(Dataset items)
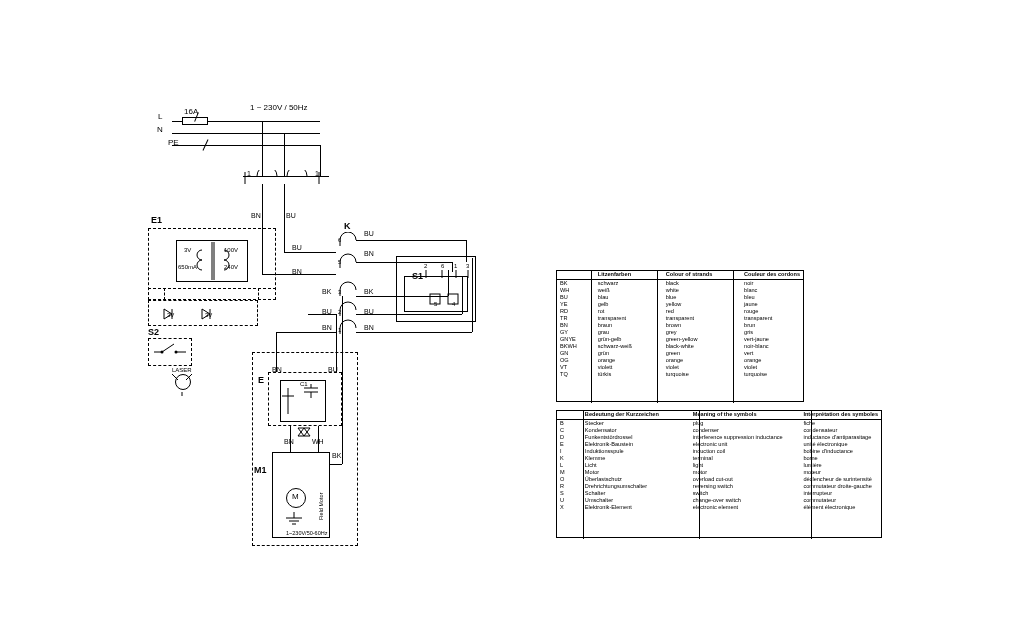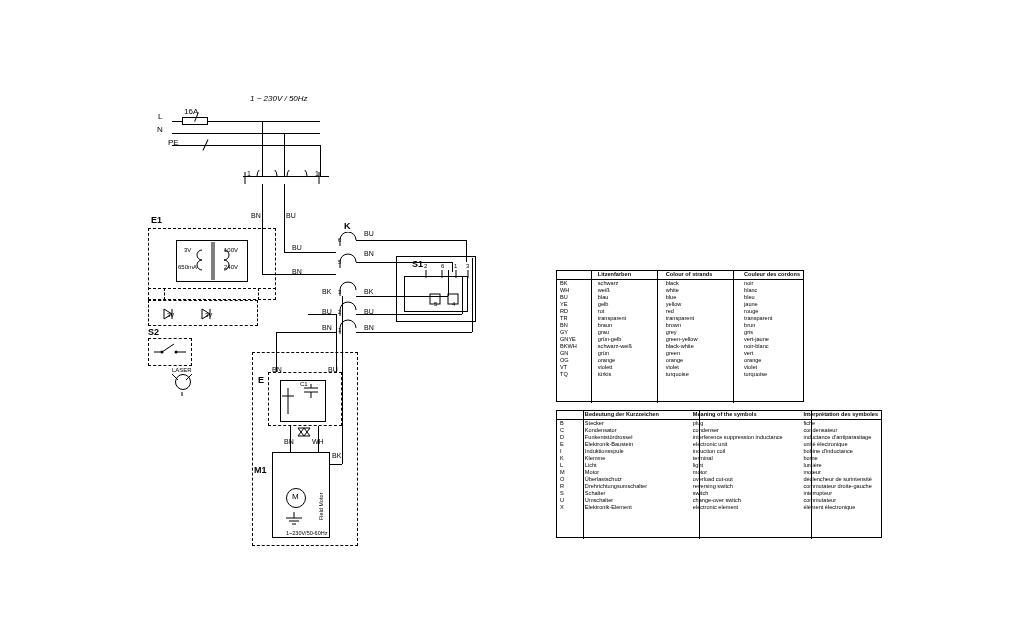--- a/index.html
+++ b/index.html
@@ -28,21 +28,21 @@
   .colsep{position:absolute;width:0;border-left:1px solid #000;}
   .circ{position:absolute;border:1px solid #000;border-radius:50%;box-sizing:border-box;}
   .sm{font-size:5.5px;line-height:6px;}
 </style>
 </head>
 <body>
 
 <div id="sheet">
 
   <div class="t t8" style="left:184px;top:108px;">16A</div>
-  <div class="t t8" style="left:250px;top:95px;font-style:italic;">1 ~ 230V / 50Hz</div>
+  <div class="t t8" style="left:250px;top:104px;">1 ~ 230V / 50Hz</div>
 
   <div class="t t8" style="left:158px;top:113px;">L</div>
   <div class="t t8" style="left:157px;top:126px;">N</div>
   <div class="t t8" style="left:168px;top:139px;">PE</div>
 
   <div class="ln h" style="left:172px;top:121px;width:10px;"></div>
   <div class="box" style="left:182px;top:117px;width:26px;height:8px;"></div>
   <div class="ln h" style="left:208px;top:121px;width:112px;"></div>
 
   <div class="ln h" style="left:172px;top:133px;width:148px;"></div>
@@ -154,21 +154,21 @@
   <div class="t" style="left:292px;top:268px;">BN</div>
   <div class="t" style="left:322px;top:288px;">BK</div>
   <div class="t" style="left:322px;top:308px;">BU</div>
   <div class="t" style="left:322px;top:324px;">BN</div>
 
   <div class="ln h" style="left:284px;top:252px;width:52px;"></div>
   <div class="ln v" style="left:284px;top:214px;height:38px;"></div>
   <div class="ln h" style="left:262px;top:274px;width:74px;"></div>
   <div class="ln v" style="left:262px;top:214px;height:60px;"></div>
 
-  <div class="t t9" style="left:412px;top:260px;font-weight:bold;">S1</div>
+  <div class="t t9" style="left:412px;top:272px;font-weight:bold;">S1</div>
   <div class="box" style="left:404px;top:276px;width:64px;height:36px;"></div>
   <div class="box" style="left:396px;top:256px;width:80px;height:66px;border-style:solid;"></div>
   <div class="t t6" style="left:424px;top:262px;">2</div>
   <div class="t t6" style="left:441px;top:262px;">6</div>
   <div class="t t6" style="left:454px;top:262px;">1</div>
   <div class="t t6" style="left:466px;top:262px;">3</div>
   <div class="t t6" style="left:434px;top:300px;">5</div>
   <div class="t t6" style="left:452px;top:300px;">4</div>
   <svg style="position:absolute;left:404px;top:270px;width:70px;height:44px;">
     <line x1="22" y1="0" x2="22" y2="8" stroke="#000" stroke-width="1"></line>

* Brief *
Take every line above carrying "weight" and return it.

* Output of the task *
-  <div class="t t9" style="left:412px;top:260px;font-weight:bold;">S1</div>
+  <div class="t t9" style="left:412px;top:272px;font-weight:bold;">S1</div>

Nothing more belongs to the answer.